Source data

━━━━━━

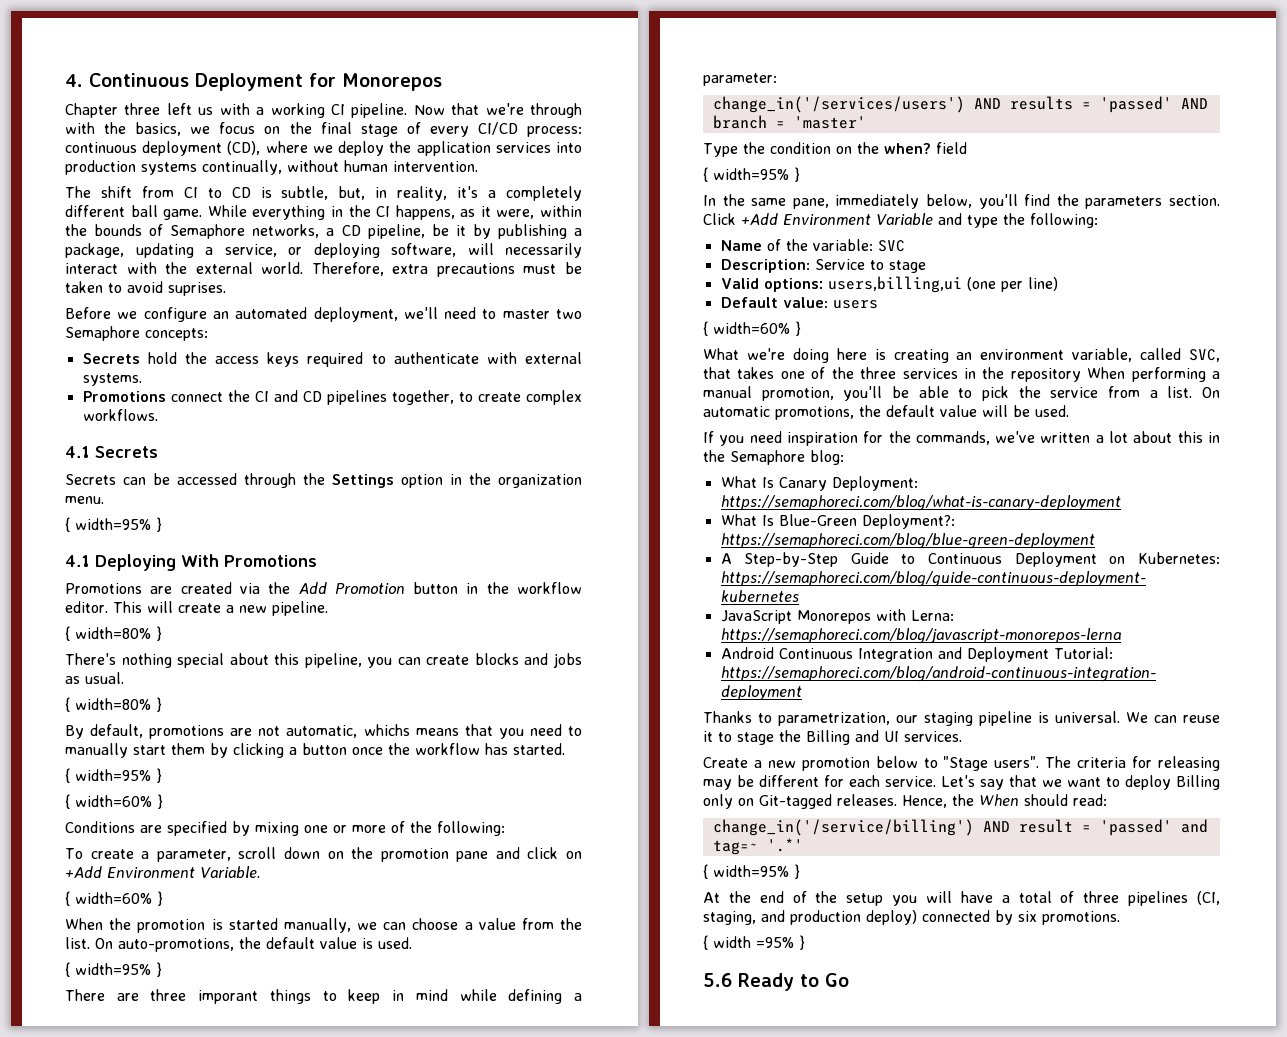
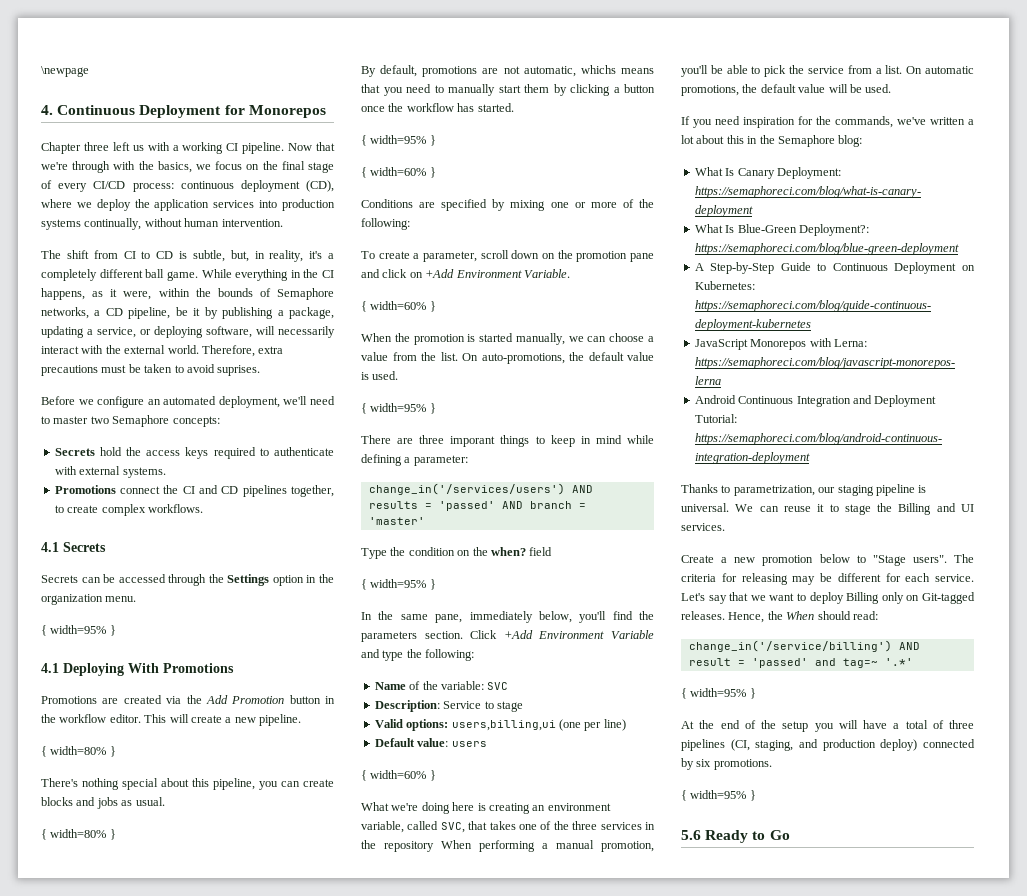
(65, 80) none -> [41,66,89,77] \newpage //
[713,936,794,948] width =95% -> [690,790,747,799] width=95%

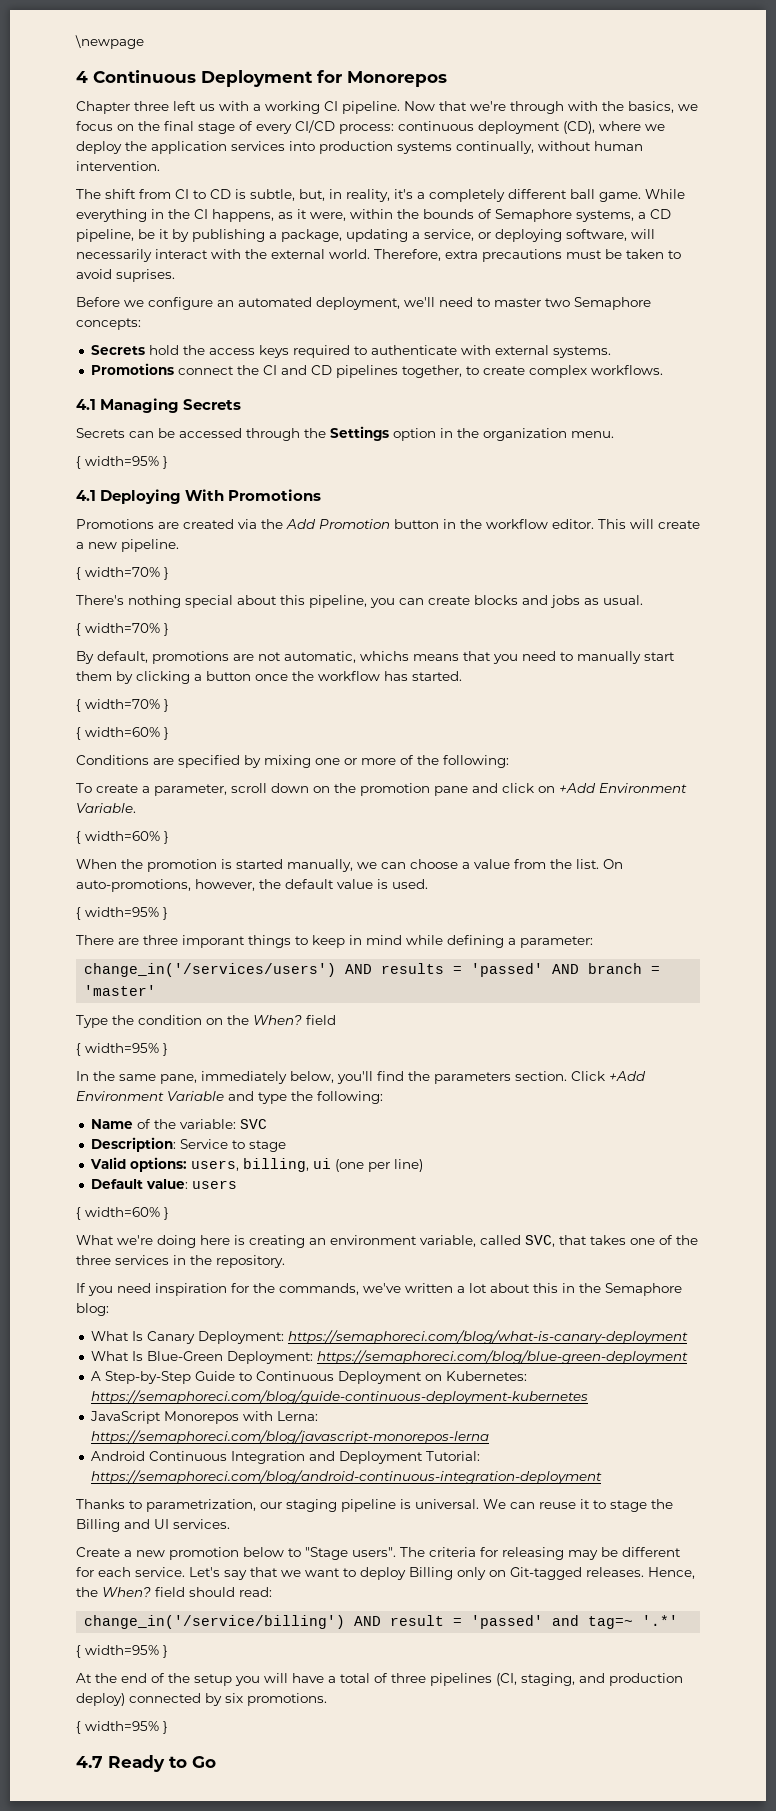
[41,105,53,115] 4. -> [76,71,88,83] 4
[41,307,89,319] networks, -> [576,210,634,222] systems,
(59, 547) none -> [100,398,180,413] Managing
[50,746,107,755] width=80% -> [85,567,160,577] width=70%
[50,829,107,838] width=80% -> [85,623,160,633] width=70%
[370,135,427,144] width=95% -> [85,699,160,709] width=70%
(565, 358) none -> [195,879,255,891] however,
[490,547,526,556] when? -> [253,1015,302,1025] When?
[451,720,556,731] users,billing,ui -> [190,1158,331,1172] users, billing, ui
[384,840,654,852] [681,65,974,77] [681,84,892,96] repository When performing a manual promotion, you'll be able to pick the service from a list. On automatic promotions, the default value will be used. -> [216,1255,285,1268] repository.
[798,224,869,236] Deployment?: -> [226,1351,313,1364] Deployment:
[786,611,815,620] When -> [102,1587,185,1597] When? field
[681,830,701,840] 5.6 -> [76,1756,103,1768] 4.7

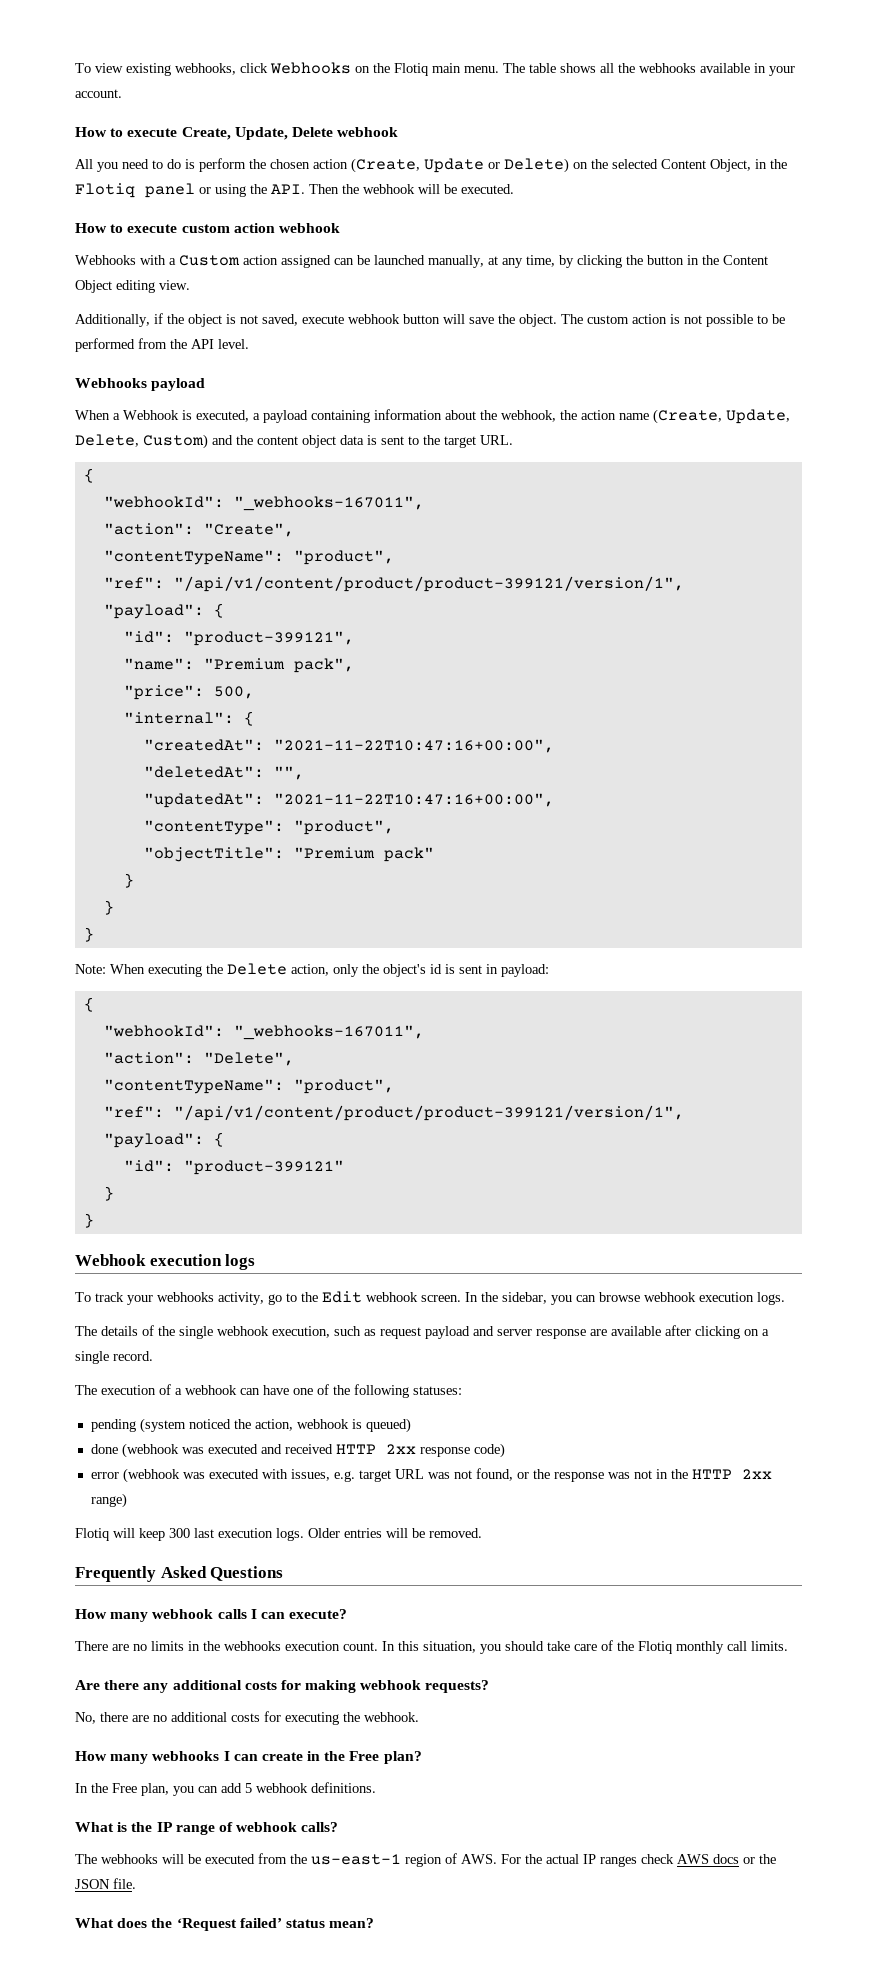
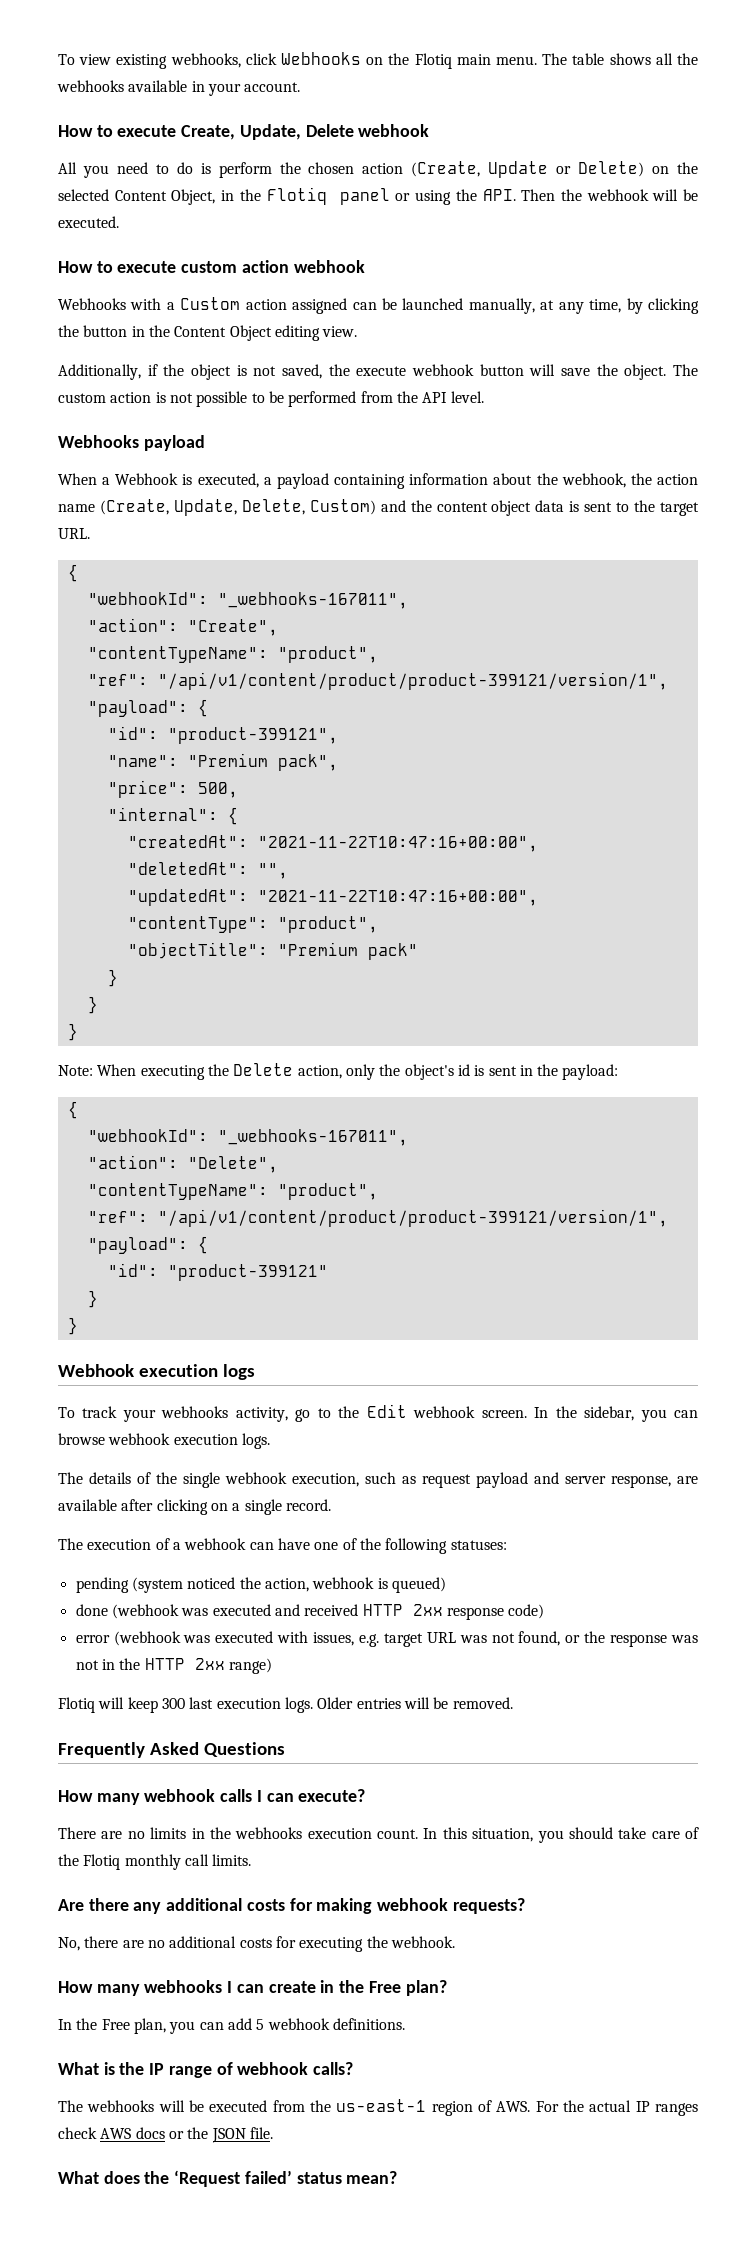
(298, 320) none -> [328,364,350,376] the
(498, 969) none -> [537,1064,559,1076] the
[536,1329,586,1339] response -> [611,1475,671,1488] response,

━━━━━━

» Exercise aim
Please report every line in the entries above that holds the string "When".

» Your response
[490,547,526,556] when? -> [253,1015,302,1025] When?
[384,840,654,852] [681,65,974,77] [681,84,892,96] repository When performing a manual promotion, you'll be able to pick the service from a list. On automatic promotions, the default value will be used. -> [216,1255,285,1268] repository.
[786,611,815,620] When -> [102,1587,185,1597] When? field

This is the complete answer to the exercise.